FREE WHITEWATER

The Different Standard

Sometimes a story about one topic reveals more about another.  In Pewaukee, there have been chronic concerns about the temperament and conduct of that community’s police chief.  In early August, the Pewaukee City Council requested that the city’s Police and Fire Commission remove police chief Gary Bach from office. Among the Common Council’s charges against him were (1) lying, (2) gossiping, and (3) other departmental violations

(Gossiping in Bach’s case involves alleged trafficking in rumors about personnel changes in the department.) 

The Milwaukee Journal Sentinel has reported on the story, and prior allegations, against Chief Bach. (See, Pewaukee Moves to Fire Police Chief.)
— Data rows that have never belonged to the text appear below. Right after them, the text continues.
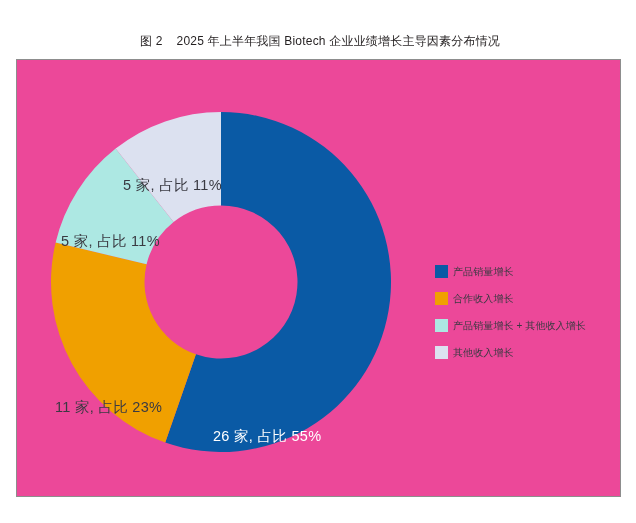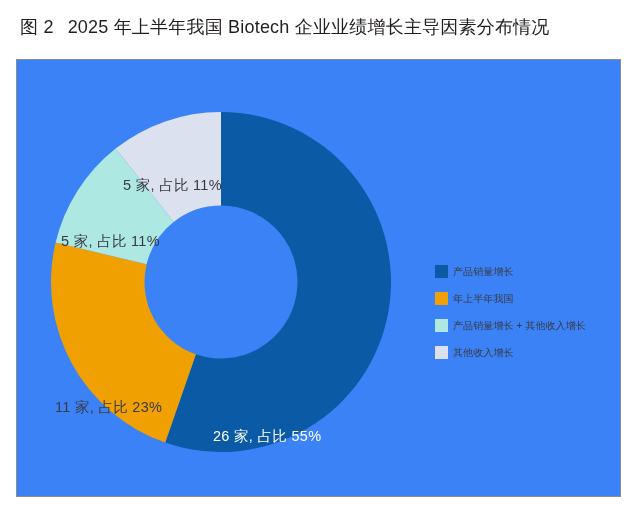"图 2 2025 年上半年我国 Biotech" #figure-caption { font-size: 18px -> 12px; text-align: none -> center; top: 16px -> 30px }
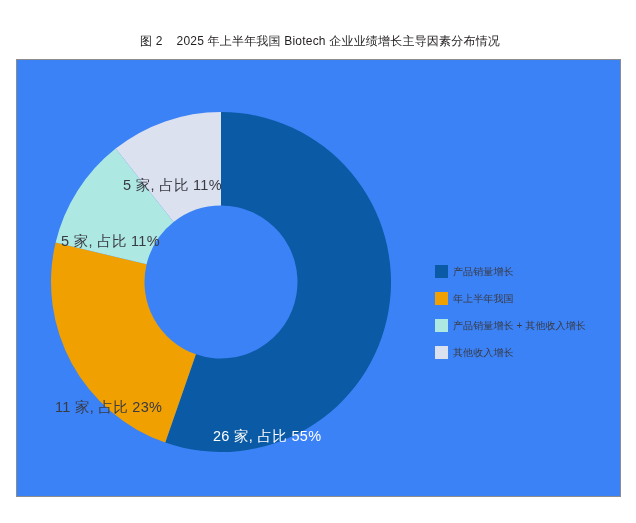"5 家, 占比 11%" #chart-frame { background: #3b82f6 -> #ec4899 }
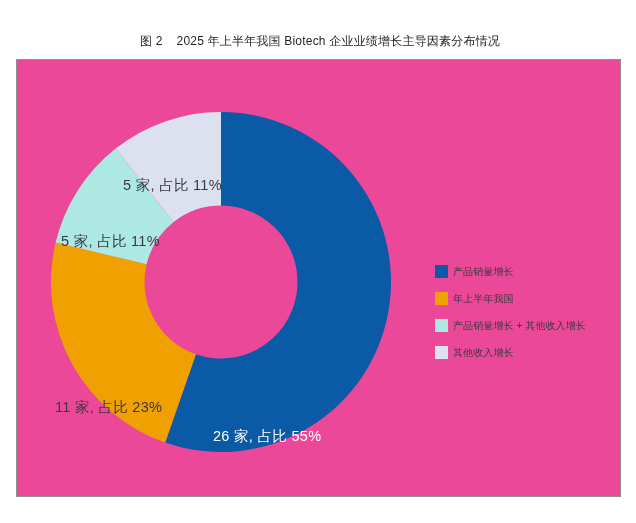"年上半年我国" span.legend-label { text: 年上半年我国 -> 合作收入增长 }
I’m not from Pewaukee, and I have no guess how this matter will be decided.  (Outside consultants, evaluating the Pewaukee Police Department, noted that it was a troubled organization, and the consultants did not believe that the ailments of the department “can be solved under the present leadership.”)

This post, though, is not about policing.  It’s about a proposed technology park, and other improvements, that would change the culture of our town, Whitewater, Wisconsin, population 14,296.

I wrote that a technology park is unlikely here, in part because the sort of newcomers it would attract would not tolerate Whitewater’s business as usual.  (See, A City-University Technology Park in Whitewater.) 

If we experience considerable upper-middle class growth, so that we look more like a successful suburban community than a small town, our current leadership will prove inadequate, in both appointed and elected positions. 

Those who benefit from the existing culture will resist newcomers bringing more exacting standards; newcomers with exacting standards will shun a community that burdens unnecessarily both free exchange and free association.  If those newcomers do arrive in significant numbers, then they’d likely reject business as usual here in favor of a new, spontaneous order.  Knowing that, would-be town squires will fight to kill any plan that might bring these changes.

There are those who would benefit – small entrepreneurs, successful business people unafraid of opportunity and change, those who advocate a less stifling culture, those who prefer true professionalism to slogans and excuses. 

Expect an old guard, otherwise dissipated and enervated, to stir as it might against these changes.

(After all, they fight against the campus as an undergraduate institution; they’ll be less inclined to support a more expansive role for the campus.)

I have no idea if Chief Bach did those embarrassing and unprofessional things that he’s accused of doing; we already know that Pewaukee has a culture that rejects even the appearance of those things.  What culture is that?  It’s the culture of free exchange and free association, the world beyond cliché, sloganeering, and excuse-making.  It’s the culture of American excellence.      

We, too, will have it one day.  In that time, people in Whitewater will look back, and scarcely recognize our time.

Until then, lots of work for bloggers.